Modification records
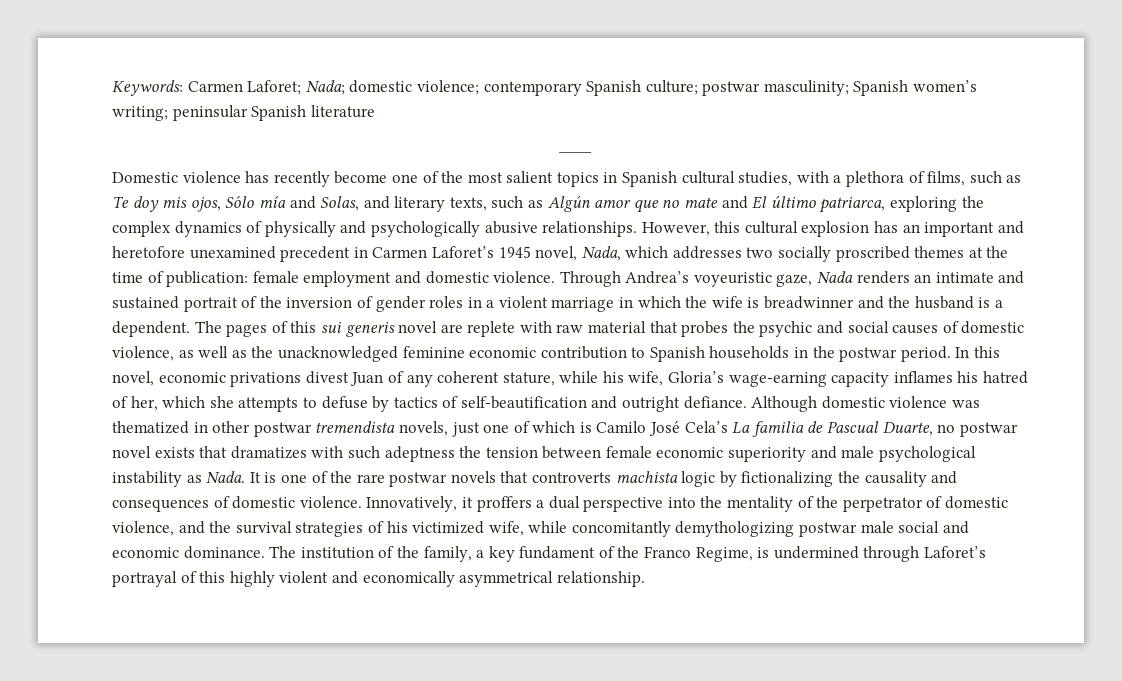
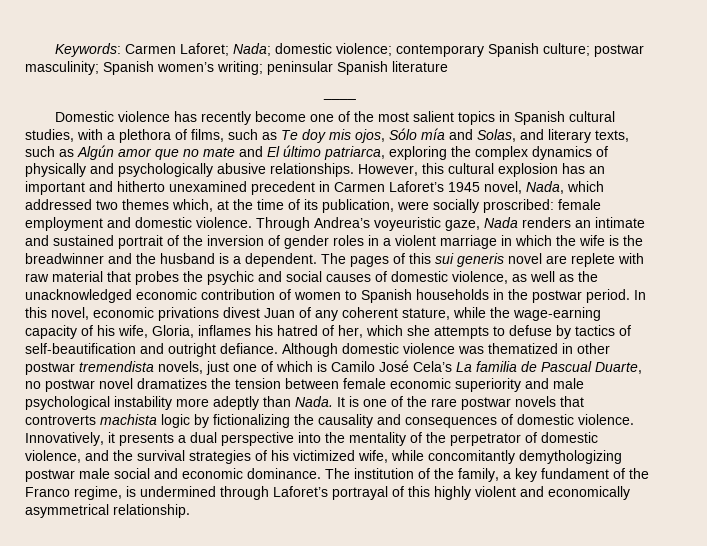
- However, this cultural explosion has an important and heretofore unexamined precedent in Carmen Laforet’s 1945 novel, Nada, which addresses two socially proscribed themes at the time of publication: female employment and domestic violence.
+ However, this cultural explosion has an important and hitherto unexamined precedent in Carmen Laforet’s 1945 novel, Nada, which addressed two themes which, at the time of its publication, were socially proscribed: female employment and domestic violence.
- Through Andrea’s voyeuristic gaze, Nada renders an intimate and sustained portrait of the inversion of gender roles in a violent marriage in which the wife is breadwinner and the husband is a dependent.
+ Through Andrea’s voyeuristic gaze, Nada renders an intimate and sustained portrait of the inversion of gender roles in a violent marriage in which the wife is the breadwinner and the husband is a dependent.
- The pages of this sui generis novel are replete with raw material that probes the psychic and social causes of domestic violence, as well as the unacknowledged feminine economic contribution to Spanish households in the postwar period.
+ The pages of this sui generis novel are replete with raw material that probes the psychic and social causes of domestic violence, as well as the unacknowledged economic contribution of women to Spanish households in the postwar period.
- In this novel, economic privations divest Juan of any coherent stature, while his wife, Gloria’s wage-earning capacity inflames his hatred of her, which she attempts to defuse by tactics of self-beautification and outright defiance.
+ In this novel, economic privations divest Juan of any coherent stature, while the wage-earning capacity of his wife, Gloria, inflames his hatred of her, which she attempts to defuse by tactics of self-beautification and outright defiance.
- Although domestic violence was thematized in other postwar tremendista novels, just one of which is Camilo José Cela’s La familia de Pascual Duarte, no postwar novel exists that dramatizes with such adeptness the tension between female economic superiority and male psychological instability as Nada.
+ Although domestic violence was thematized in other postwar tremendista novels, just one of which is Camilo José Cela’s La familia de Pascual Duarte, no postwar novel dramatizes the tension between female economic superiority and male psychological instability more adeptly than Nada.
- Innovatively, it proffers a dual perspective into the mentality of the perpetrator of domestic violence, and the survival strategies of his victimized wife, while concomitantly demythologizing postwar male social and economic dominance.
+ Innovatively, it presents a dual perspective into the mentality of the perpetrator of domestic violence, and the survival strategies of his victimized wife, while concomitantly demythologizing postwar male social and economic dominance.
- The institution of the family, a key fundament of the Franco Regime, is undermined through Laforet’s portrayal of this highly violent and economically asymmetrical relationship.
+ The institution of the family, a key fundament of the Franco regime, is undermined through Laforet’s portrayal of this highly violent and economically asymmetrical relationship.

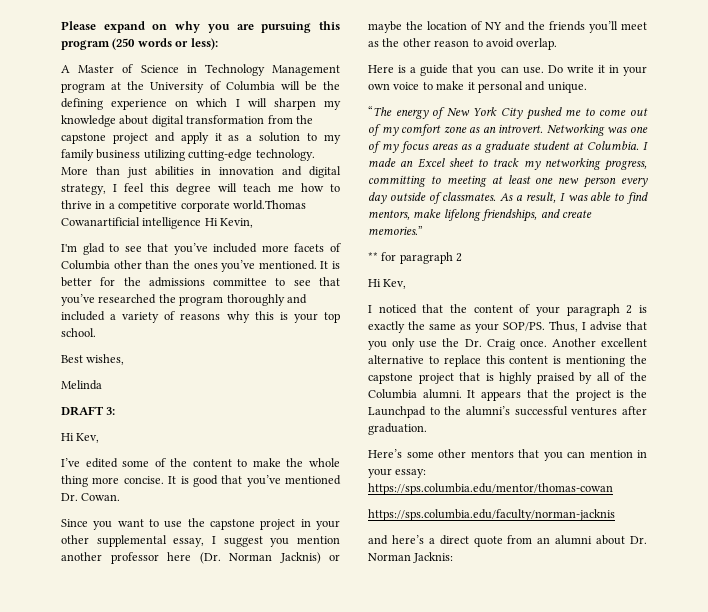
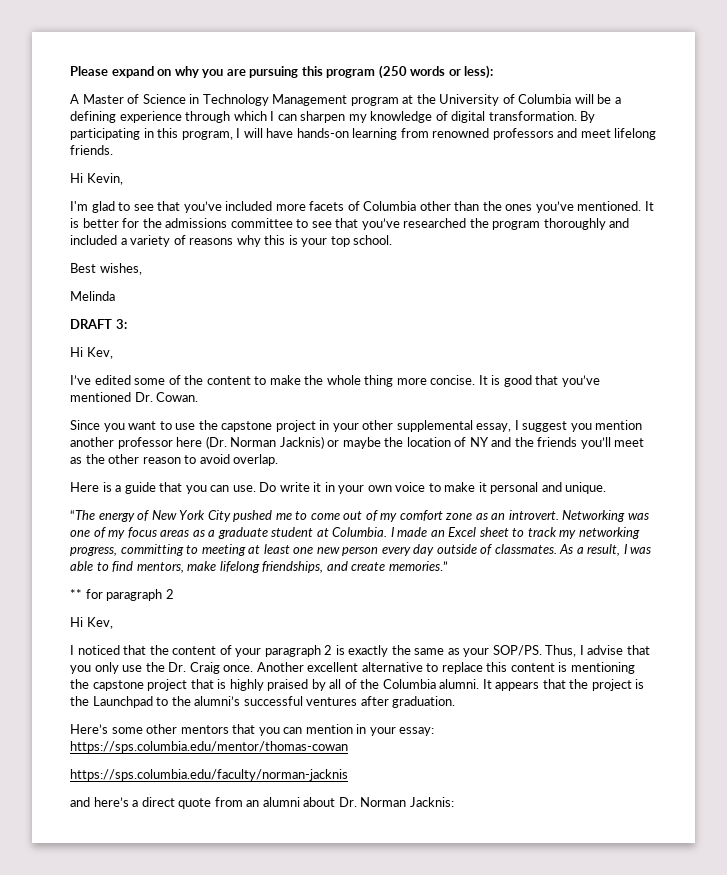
- A Master of Science in Technology Management program at the University of Columbia will be the defining experience on which I will sharpen my knowledge about digital transformation from the capstone project and apply it as a solution to my family business utilizing cutting-edge technology. More than just abilities in innovation and digital strategy, I feel this degree will teach me how to thrive in a competitive corporate world.Thomas Cowanartificial intelligence Hi Kevin,
+ A Master of Science in Technology Management program at the University of Columbia will be a defining experience through which I can sharpen my knowledge of digital transformation. By participating in this program, I will have hands-on learning from renowned professors and meet lifelong friends.
+ Hi Kevin,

» ACTION ITEM
Scan the entries and show every line in which the word "institution" is found.

» SOLUTION TO THE EXERCISE
- The institution of the family, a key fundament of the Franco Regime, is undermined through Laforet’s portrayal of this highly violent and economically asymmetrical relationship.
+ The institution of the family, a key fundament of the Franco regime, is undermined through Laforet’s portrayal of this highly violent and economically asymmetrical relationship.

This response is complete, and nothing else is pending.